# TASK DETAILS
It would help if you retyped the data exactly, leaving out the pictures.

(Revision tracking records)
● ● ●
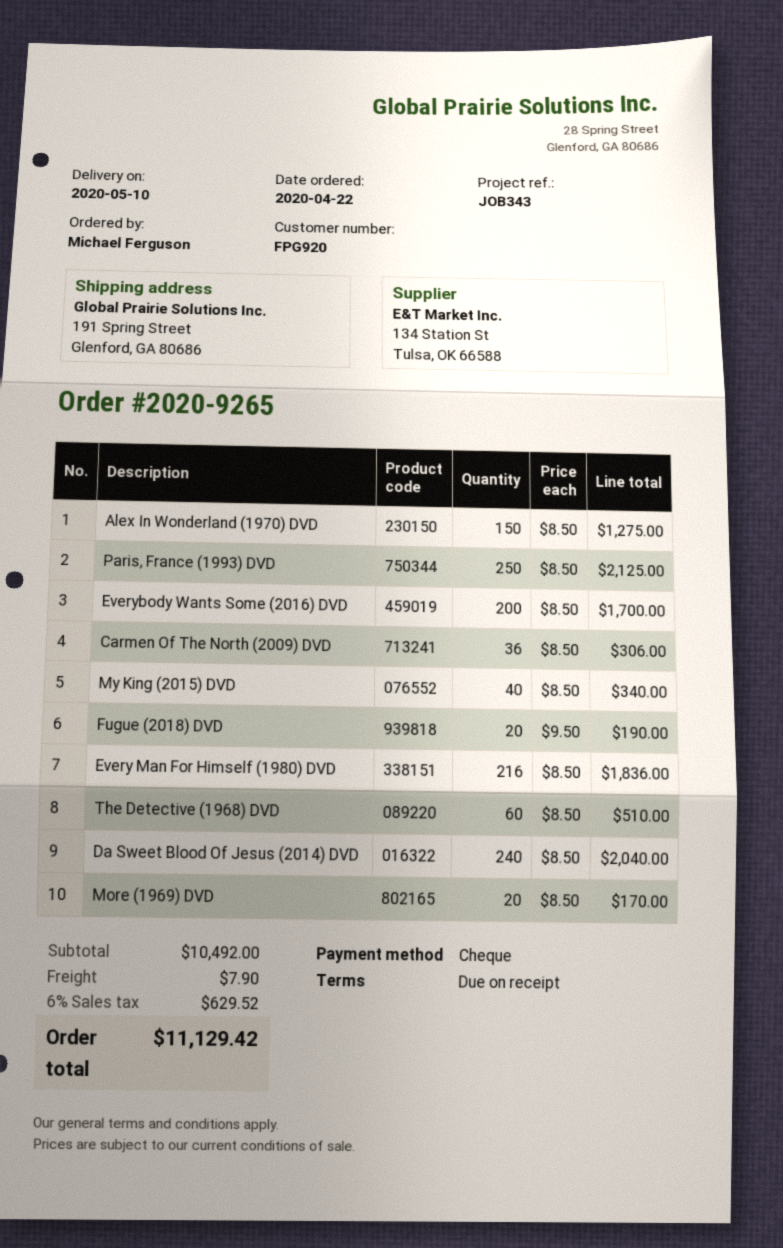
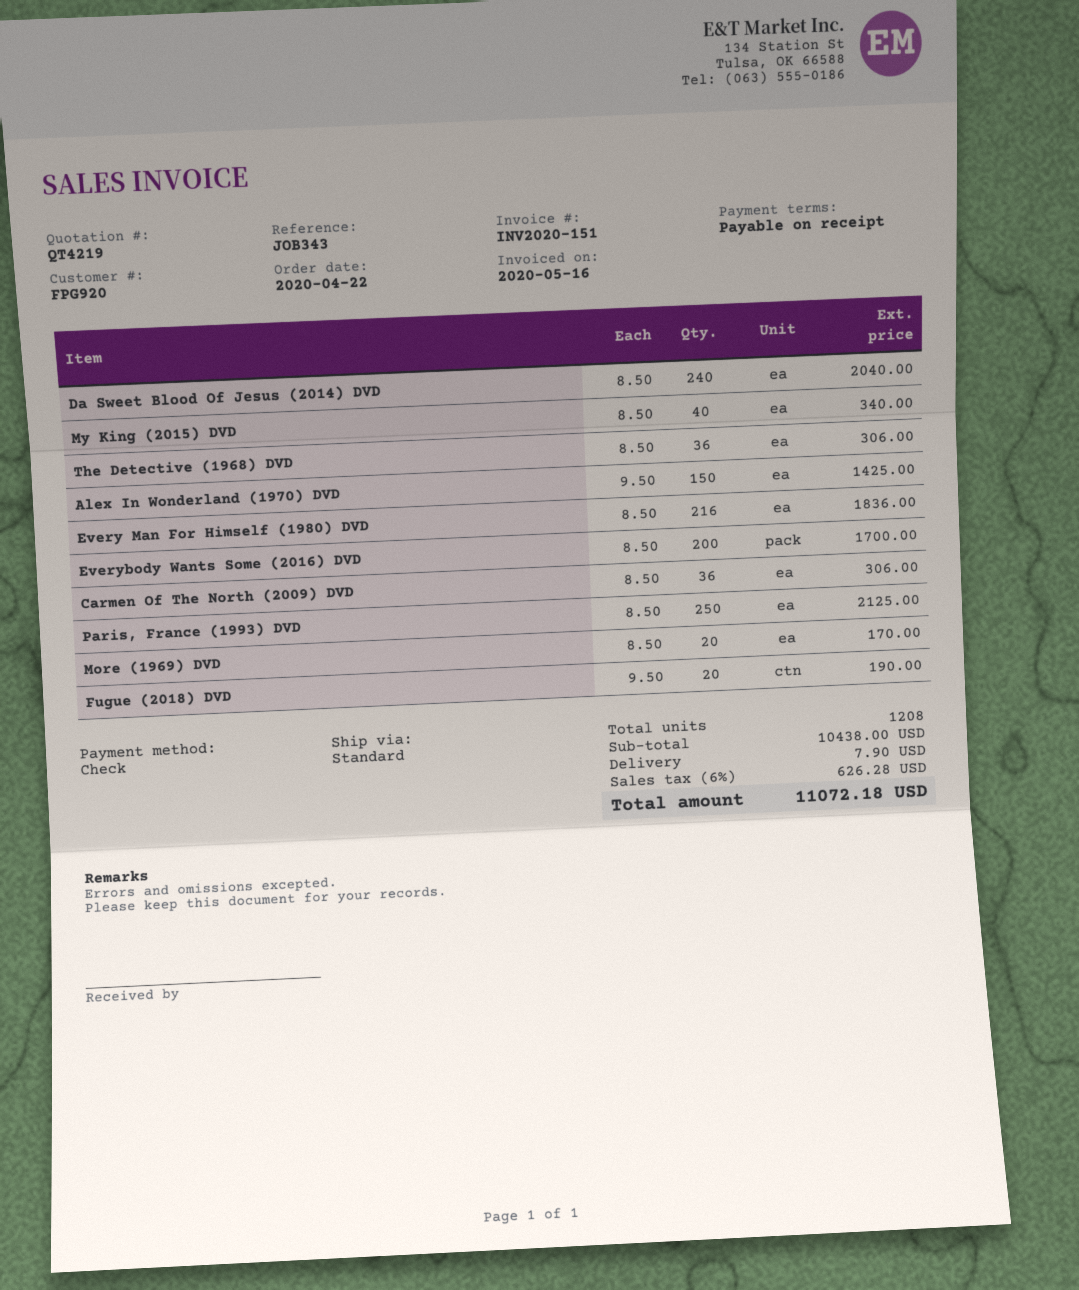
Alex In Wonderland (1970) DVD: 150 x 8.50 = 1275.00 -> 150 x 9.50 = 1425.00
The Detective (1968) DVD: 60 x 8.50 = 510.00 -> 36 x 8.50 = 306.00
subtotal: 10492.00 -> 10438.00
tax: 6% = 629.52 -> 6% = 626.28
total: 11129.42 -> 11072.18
● ● ●
# ANSWER SECTION
Alex In Wonderland (1970) DVD: 150 x 8.50 = 1275.00 -> 150 x 9.50 = 1425.00
The Detective (1968) DVD: 60 x 8.50 = 510.00 -> 36 x 8.50 = 306.00
subtotal: 10492.00 -> 10438.00
tax: 6% = 629.52 -> 6% = 626.28
total: 11129.42 -> 11072.18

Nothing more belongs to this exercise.